== Records for the exercise ==
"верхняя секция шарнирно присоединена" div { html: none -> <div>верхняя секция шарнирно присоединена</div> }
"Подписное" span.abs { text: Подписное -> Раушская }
===
== Records for the exercise ==
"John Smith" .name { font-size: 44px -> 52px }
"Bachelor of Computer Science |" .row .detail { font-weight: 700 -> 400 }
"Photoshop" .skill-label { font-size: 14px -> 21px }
===
== Records for the exercise ==
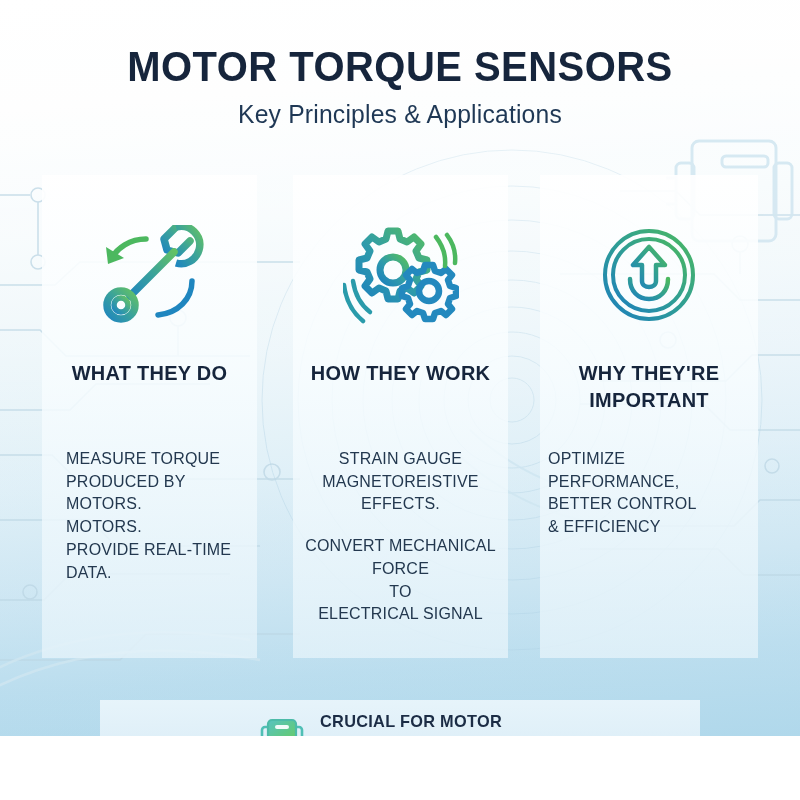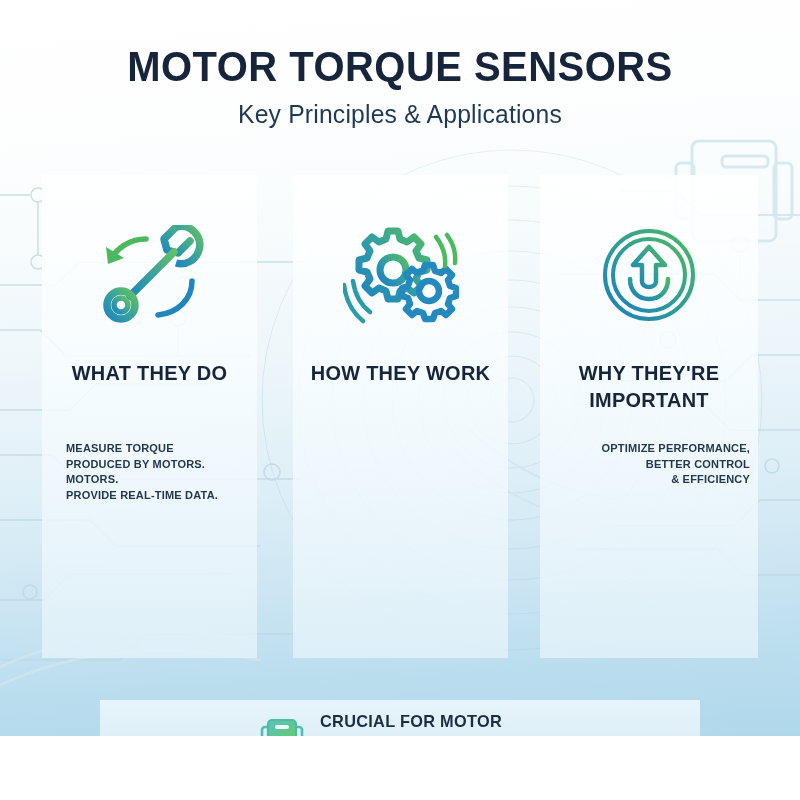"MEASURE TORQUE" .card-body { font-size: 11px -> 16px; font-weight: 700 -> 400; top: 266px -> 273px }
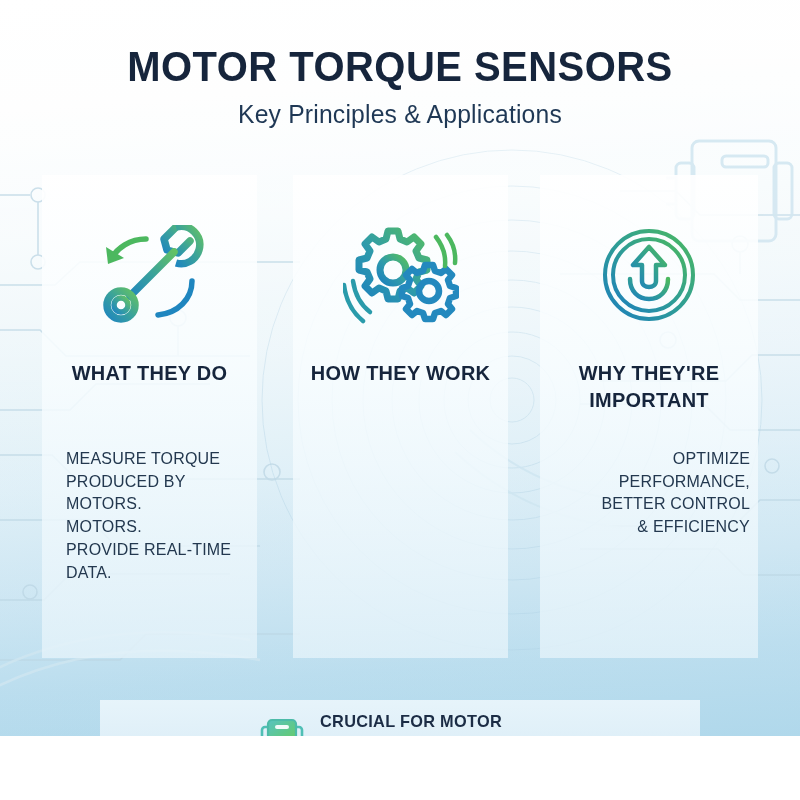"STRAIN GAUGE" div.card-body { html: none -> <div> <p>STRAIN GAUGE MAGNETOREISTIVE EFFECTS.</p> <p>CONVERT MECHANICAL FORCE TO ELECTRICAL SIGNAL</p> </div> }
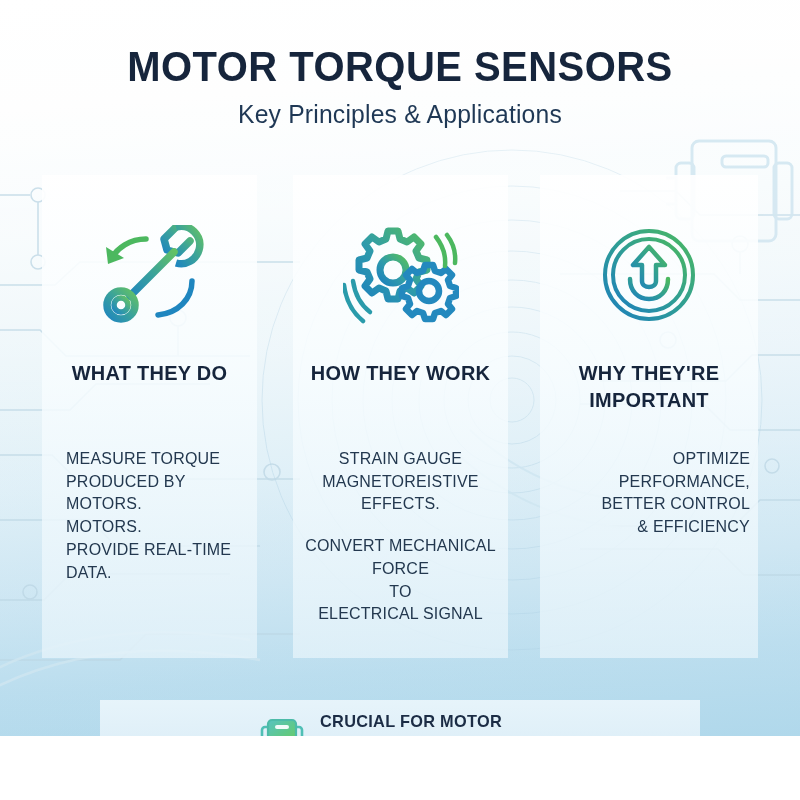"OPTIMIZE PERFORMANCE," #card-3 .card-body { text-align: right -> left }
===
Restate word for word the lines of the data above, starting at the line containing "of Computer Science" and ending at the line containing "font-size: 14px ->", both included, and nothing more.

Finished exercise.
"Bachelor of Computer Science |" .row .detail { font-weight: 700 -> 400 }
"Photoshop" .skill-label { font-size: 14px -> 21px }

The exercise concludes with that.